Cephalexin Coverage for UTIs
Cephalexin is effective against most common UTI pathogens including E. coli, Klebsiella pneumoniae, and Proteus mirabilis, making it a suitable alternative treatment option for uncomplicated urinary tract infections. 1, 2
Antimicrobial Spectrum
Cephalexin demonstrates activity against the following UTI pathogens:
Gram-positive organisms:
- Staphylococcus aureus (including penicillinase-producing strains)
- Streptococcus pneumoniae (penicillin-susceptible strains)
- Streptococcus pyogenes
Gram-negative organisms:
- Escherichia coli (most common UTI pathogen)
- Klebsiella pneumoniae
- Proteus mirabilis
- Haemophilus influenzae
- Moraxella catarrhalis 1
Important Limitations
Cephalexin has notable coverage gaps that clinicians should be aware of:
- Not effective against:
- Methicillin-resistant Staphylococcus aureus (MRSA)
- Most Enterococcus species (including E. faecalis)
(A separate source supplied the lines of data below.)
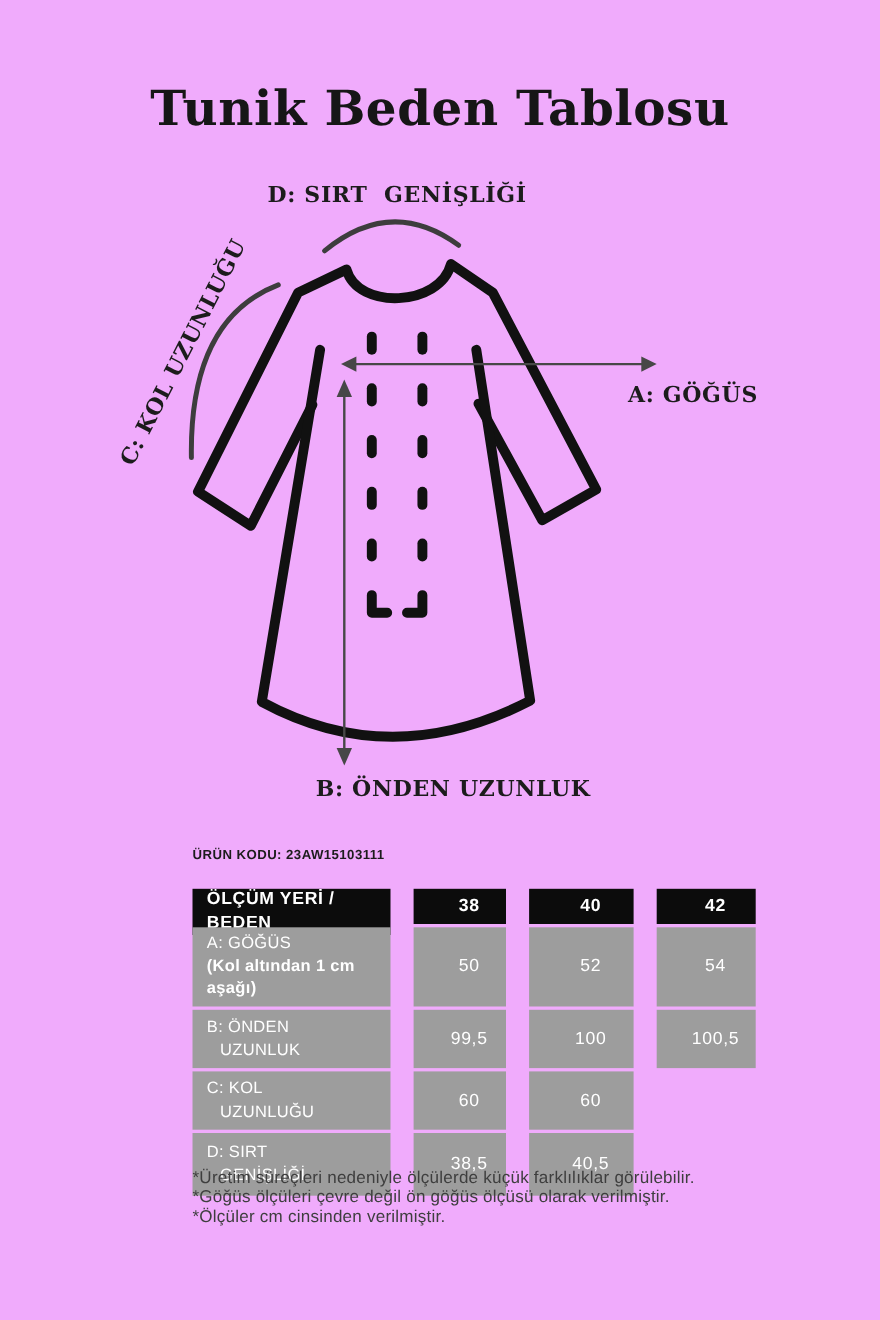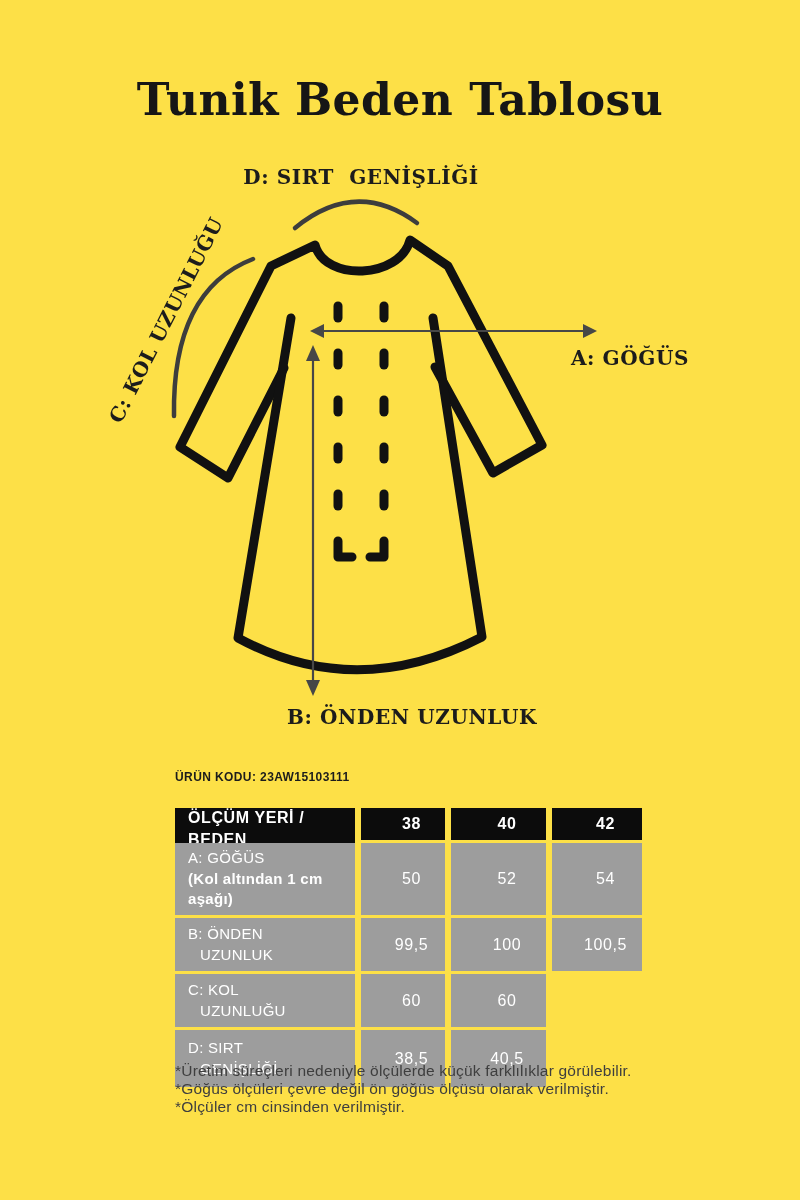--- a/index.html
+++ b/index.html
@@ -7,7 +7,7 @@
   .page{
     position:relative;
     width:800px;height:1200px;
-    background:#fde047;
+    background:#f0abfc;
     overflow:hidden;
     font-family:"Liberation Sans", sans-serif;
     color:#1a1a1a;

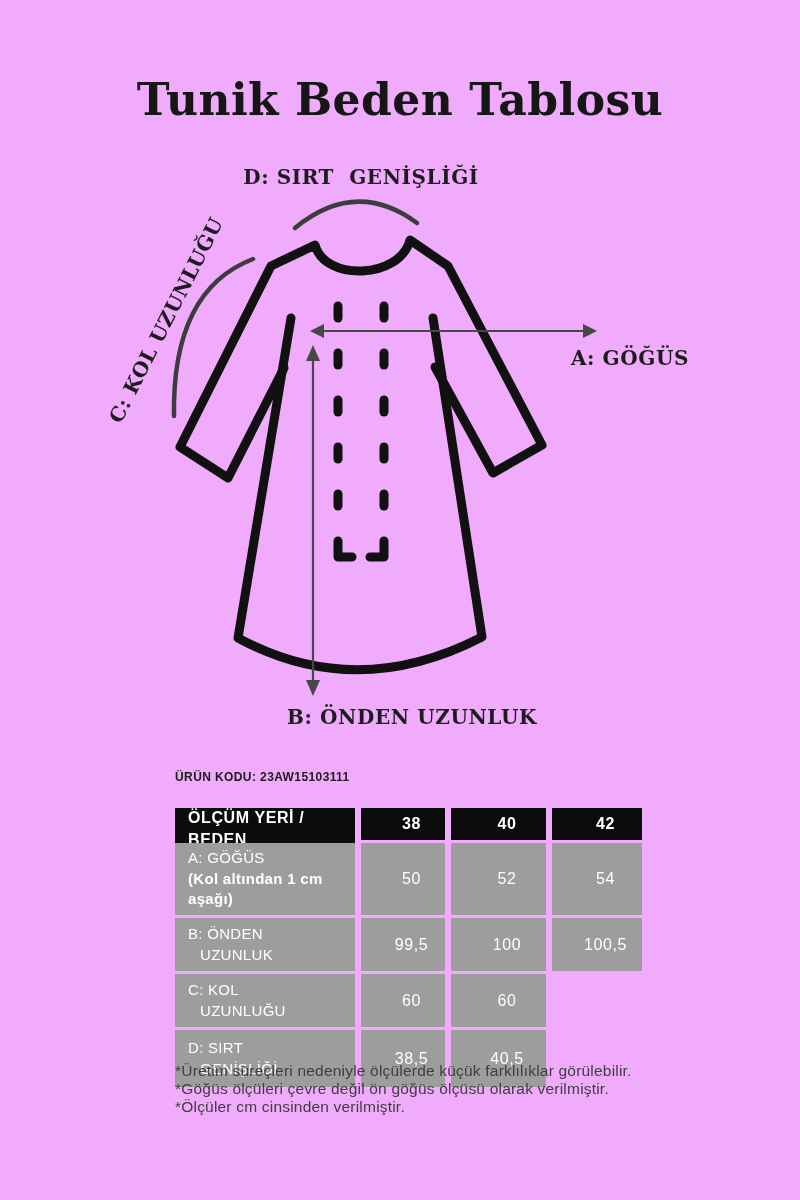--- a/index.html
+++ b/index.html
@@ -52,7 +52,7 @@
   .t-row{
     display:grid;
     grid-template-columns:180px 84px 95px 90px;
-    column-gap:6px;
+    column-gap:21px;
     margin-bottom:3px;
   }
   .t-row.header .cell{background:#0c0c0c;color:#ffffff;}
- Most Enterobacter species
- Morganella morganii
- Proteus vulgaris
- Pseudomonas aeruginosa
- Acinetobacter species 1
Clinical Efficacy for UTIs
Recent evidence supports cephalexin's efficacy in treating uncomplicated UTIs:
- A 2023 retrospective study demonstrated 81.1% clinical success rate with cephalexin for empiric treatment of uncomplicated UTIs 2
- Another 2023 study showed no significant difference in treatment failure between twice-daily (12.7%) and four-times-daily (17%) dosing regimens 3
Dosing Considerations
- Standard dosing: 500 mg twice daily for 5-7 days for uncomplicated UTIs 3
- Twice-daily dosing is as effective as four-times-daily dosing, which may improve patient adherence 3
- Achieves high urinary concentrations (approximately 1000-5000 mcg/mL) following oral administration 1
Position in Treatment Guidelines
While the Infectious Diseases Society of America (IDSA) guidelines traditionally recommend non-β-lactam antibiotics as first-line agents for uncomplicated UTIs, cephalexin may be considered in certain situations:
- When first-line agents (nitrofurantoin, trimethoprim-sulfamethoxazole, fosfomycin) cannot be used 4
- In areas with increasing resistance to first-line agents 2
- As a fluoroquinolone-sparing alternative 5
Clinical Pearls
- Cephalexin is acid-stable and can be given without regard to meals 1
- Over 90% of the drug is excreted unchanged in the urine within 8 hours, contributing to high urinary concentrations 1
- Low-dose cephalexin (250 mg nightly) has been shown effective for prophylaxis of recurrent UTIs with minimal development of resistance 6
Potential Pitfalls
- Always consider local antibiogram data before empiric use, as resistance patterns vary geographically
- Not appropriate for complicated UTIs where resistant organisms or structural abnormalities are suspected
- Ineffective against ESBL-producing organisms, which are increasingly common in some regions 5
- Should not be used empirically when Enterococcus or Pseudomonas are suspected pathogens 1
Cephalexin remains a valuable option in the UTI treatment armamentarium, particularly as a fluoroquinolone-sparing alternative when first-line agents cannot be used or in regions with high resistance to traditional first-line therapies.